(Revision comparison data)
○ ○ ○ ○
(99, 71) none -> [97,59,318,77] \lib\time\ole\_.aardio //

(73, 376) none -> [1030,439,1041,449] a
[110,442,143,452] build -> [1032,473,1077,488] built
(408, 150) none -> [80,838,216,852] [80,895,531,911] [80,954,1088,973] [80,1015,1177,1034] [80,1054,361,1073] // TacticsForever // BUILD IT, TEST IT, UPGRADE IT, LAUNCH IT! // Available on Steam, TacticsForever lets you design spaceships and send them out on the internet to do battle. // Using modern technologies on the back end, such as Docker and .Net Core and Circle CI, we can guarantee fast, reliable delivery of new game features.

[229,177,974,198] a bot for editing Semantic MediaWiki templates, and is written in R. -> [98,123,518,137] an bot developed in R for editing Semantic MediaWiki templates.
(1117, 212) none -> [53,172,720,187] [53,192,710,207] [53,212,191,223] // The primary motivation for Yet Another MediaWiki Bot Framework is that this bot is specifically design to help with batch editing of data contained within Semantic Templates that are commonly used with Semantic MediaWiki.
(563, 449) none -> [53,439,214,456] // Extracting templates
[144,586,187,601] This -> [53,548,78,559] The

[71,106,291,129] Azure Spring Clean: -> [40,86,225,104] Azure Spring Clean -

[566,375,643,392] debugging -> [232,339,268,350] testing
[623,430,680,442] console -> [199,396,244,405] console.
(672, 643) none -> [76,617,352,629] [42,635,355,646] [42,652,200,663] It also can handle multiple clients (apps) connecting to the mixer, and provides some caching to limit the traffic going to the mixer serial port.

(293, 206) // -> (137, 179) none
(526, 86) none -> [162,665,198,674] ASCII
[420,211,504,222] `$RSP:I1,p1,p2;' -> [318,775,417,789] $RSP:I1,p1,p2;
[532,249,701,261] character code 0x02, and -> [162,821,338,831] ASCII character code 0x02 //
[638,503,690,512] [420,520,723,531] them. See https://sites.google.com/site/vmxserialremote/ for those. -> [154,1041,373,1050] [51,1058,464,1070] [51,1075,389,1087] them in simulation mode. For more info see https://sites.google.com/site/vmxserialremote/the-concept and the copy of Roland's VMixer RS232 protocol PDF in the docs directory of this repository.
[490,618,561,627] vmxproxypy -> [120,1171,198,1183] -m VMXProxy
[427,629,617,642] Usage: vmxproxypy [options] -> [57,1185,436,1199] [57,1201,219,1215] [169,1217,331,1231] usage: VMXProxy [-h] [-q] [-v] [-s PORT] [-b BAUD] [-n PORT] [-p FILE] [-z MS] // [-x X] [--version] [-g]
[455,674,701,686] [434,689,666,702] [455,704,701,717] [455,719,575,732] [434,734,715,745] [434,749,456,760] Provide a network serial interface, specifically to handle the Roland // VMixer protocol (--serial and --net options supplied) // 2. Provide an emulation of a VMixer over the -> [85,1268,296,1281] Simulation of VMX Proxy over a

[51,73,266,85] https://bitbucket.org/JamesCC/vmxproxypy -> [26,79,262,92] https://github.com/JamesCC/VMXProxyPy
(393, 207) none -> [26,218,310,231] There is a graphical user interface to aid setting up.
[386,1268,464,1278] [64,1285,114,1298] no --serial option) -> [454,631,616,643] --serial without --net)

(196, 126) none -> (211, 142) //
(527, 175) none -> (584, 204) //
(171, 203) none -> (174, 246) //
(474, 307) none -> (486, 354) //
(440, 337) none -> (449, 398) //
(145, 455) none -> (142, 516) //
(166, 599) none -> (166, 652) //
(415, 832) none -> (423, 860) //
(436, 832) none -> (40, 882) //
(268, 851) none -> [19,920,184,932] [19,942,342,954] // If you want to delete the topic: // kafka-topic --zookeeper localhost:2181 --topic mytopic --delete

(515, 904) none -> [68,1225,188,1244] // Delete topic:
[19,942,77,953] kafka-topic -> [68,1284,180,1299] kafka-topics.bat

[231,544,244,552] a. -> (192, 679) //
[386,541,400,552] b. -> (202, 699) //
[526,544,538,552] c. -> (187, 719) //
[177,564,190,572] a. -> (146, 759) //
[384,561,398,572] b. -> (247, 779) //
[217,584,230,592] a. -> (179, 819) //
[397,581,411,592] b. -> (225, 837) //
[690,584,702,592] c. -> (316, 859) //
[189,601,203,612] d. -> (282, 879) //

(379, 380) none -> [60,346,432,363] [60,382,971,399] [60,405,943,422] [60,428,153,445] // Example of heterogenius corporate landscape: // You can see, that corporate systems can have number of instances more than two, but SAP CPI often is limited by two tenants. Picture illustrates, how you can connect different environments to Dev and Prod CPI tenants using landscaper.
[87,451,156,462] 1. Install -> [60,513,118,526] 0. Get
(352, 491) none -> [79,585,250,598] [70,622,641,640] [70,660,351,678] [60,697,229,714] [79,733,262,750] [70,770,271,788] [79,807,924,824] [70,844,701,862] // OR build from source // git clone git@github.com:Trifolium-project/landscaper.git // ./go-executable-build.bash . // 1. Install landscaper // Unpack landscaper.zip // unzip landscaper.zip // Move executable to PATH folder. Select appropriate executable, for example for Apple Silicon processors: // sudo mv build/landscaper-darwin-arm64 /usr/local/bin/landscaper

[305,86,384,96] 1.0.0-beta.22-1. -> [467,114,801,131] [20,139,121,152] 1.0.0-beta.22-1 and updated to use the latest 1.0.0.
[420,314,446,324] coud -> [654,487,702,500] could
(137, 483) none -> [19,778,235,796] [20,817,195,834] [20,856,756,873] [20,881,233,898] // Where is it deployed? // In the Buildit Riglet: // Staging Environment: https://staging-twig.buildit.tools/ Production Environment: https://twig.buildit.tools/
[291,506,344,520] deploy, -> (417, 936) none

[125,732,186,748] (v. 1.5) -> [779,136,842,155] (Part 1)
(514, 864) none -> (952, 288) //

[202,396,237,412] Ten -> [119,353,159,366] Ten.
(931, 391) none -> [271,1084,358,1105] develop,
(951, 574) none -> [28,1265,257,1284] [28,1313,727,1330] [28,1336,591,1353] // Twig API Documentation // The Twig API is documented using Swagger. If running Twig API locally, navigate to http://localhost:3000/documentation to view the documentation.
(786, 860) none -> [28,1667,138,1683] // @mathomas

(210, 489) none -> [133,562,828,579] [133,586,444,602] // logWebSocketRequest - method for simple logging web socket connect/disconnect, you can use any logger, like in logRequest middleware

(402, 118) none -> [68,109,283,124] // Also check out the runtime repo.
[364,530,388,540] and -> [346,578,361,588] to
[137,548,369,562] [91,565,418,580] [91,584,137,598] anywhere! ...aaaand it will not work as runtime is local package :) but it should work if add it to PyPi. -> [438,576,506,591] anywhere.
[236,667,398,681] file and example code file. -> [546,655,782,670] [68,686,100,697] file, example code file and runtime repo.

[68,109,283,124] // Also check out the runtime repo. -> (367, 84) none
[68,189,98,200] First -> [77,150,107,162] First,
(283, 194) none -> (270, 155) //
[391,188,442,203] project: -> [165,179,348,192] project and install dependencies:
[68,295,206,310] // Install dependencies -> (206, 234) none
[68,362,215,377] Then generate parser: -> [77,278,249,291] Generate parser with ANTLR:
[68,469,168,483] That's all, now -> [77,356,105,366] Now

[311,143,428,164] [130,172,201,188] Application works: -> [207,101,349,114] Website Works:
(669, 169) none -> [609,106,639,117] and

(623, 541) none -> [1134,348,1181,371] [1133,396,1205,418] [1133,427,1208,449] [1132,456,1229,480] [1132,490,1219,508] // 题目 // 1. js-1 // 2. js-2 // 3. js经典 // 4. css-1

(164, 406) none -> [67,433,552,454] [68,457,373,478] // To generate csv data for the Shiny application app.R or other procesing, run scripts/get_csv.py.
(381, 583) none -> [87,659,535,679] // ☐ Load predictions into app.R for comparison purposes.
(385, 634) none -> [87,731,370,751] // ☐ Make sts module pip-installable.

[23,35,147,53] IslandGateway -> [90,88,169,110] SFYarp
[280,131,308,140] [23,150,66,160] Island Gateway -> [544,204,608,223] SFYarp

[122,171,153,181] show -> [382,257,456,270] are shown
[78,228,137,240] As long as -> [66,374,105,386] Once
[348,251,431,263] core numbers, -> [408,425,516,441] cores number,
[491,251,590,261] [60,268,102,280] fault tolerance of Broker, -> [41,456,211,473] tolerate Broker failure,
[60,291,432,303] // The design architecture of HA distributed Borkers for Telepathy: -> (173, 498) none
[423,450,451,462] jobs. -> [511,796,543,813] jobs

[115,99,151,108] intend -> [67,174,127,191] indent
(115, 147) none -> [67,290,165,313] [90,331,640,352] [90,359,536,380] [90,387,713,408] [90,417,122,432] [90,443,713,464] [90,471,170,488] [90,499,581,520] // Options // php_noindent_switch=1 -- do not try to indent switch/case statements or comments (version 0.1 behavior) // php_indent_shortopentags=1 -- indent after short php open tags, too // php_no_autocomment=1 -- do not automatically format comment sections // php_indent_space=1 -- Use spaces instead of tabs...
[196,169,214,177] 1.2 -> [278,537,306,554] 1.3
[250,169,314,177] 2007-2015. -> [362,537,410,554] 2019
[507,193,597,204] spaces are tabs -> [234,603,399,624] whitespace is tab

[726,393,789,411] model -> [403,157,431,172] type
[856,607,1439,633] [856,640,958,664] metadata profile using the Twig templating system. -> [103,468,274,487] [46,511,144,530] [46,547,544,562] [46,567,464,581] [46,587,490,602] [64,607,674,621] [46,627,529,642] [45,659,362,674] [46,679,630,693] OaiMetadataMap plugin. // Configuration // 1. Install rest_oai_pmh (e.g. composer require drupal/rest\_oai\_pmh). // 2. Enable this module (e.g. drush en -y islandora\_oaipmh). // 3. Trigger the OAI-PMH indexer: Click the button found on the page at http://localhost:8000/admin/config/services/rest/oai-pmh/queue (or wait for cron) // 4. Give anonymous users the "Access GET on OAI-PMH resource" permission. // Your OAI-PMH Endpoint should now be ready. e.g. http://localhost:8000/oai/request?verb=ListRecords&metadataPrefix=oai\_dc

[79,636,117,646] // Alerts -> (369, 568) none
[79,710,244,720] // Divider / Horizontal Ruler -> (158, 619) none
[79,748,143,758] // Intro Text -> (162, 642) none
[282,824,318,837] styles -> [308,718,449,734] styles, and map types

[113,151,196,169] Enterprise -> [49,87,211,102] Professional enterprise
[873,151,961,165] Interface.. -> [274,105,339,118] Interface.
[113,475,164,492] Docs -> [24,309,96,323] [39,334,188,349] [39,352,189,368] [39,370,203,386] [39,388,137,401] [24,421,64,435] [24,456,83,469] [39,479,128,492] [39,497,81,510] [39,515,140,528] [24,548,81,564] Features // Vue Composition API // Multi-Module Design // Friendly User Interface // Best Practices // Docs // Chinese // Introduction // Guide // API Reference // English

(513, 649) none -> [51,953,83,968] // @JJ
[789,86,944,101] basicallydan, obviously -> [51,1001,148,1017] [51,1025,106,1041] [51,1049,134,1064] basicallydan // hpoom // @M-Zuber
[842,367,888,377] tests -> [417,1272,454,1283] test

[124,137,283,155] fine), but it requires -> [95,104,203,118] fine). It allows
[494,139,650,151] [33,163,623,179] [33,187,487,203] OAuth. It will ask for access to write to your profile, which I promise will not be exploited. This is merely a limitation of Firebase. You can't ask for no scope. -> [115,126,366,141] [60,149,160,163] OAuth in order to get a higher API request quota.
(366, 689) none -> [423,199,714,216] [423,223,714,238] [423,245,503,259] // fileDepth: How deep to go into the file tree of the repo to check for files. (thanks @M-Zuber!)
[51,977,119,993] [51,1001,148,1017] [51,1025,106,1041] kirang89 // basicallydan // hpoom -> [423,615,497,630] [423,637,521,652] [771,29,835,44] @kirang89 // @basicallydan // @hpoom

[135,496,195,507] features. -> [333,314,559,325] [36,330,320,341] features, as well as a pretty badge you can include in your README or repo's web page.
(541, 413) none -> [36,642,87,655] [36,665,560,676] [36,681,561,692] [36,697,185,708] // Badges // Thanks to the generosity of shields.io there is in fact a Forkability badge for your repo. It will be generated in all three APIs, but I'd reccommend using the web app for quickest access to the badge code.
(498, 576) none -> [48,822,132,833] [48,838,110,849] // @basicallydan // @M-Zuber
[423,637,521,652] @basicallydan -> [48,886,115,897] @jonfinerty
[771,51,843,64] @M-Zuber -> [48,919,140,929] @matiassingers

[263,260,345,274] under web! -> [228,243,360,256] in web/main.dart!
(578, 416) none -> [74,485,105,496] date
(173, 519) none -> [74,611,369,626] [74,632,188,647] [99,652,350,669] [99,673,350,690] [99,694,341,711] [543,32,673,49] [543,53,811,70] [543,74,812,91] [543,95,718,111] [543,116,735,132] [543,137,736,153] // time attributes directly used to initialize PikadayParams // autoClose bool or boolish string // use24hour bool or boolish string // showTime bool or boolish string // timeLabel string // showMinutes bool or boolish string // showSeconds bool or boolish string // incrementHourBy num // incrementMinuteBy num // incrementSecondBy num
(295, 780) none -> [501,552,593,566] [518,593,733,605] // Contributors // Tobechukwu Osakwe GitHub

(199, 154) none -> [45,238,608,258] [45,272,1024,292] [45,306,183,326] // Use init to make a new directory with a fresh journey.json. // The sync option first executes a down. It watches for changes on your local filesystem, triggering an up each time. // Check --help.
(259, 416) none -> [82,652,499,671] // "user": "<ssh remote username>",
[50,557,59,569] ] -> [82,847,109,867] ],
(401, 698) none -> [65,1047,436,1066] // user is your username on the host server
○ ○ ○ ○
• PROBLEM DETAILS: Exactly as they appear above, write out the line containing "[50,557,59,569] ] ->" and each line that comes after it in the records.

• EXERCISE SOLUTION:
[50,557,59,569] ] -> [82,847,109,867] ],
(401, 698) none -> [65,1047,436,1066] // user is your username on the host server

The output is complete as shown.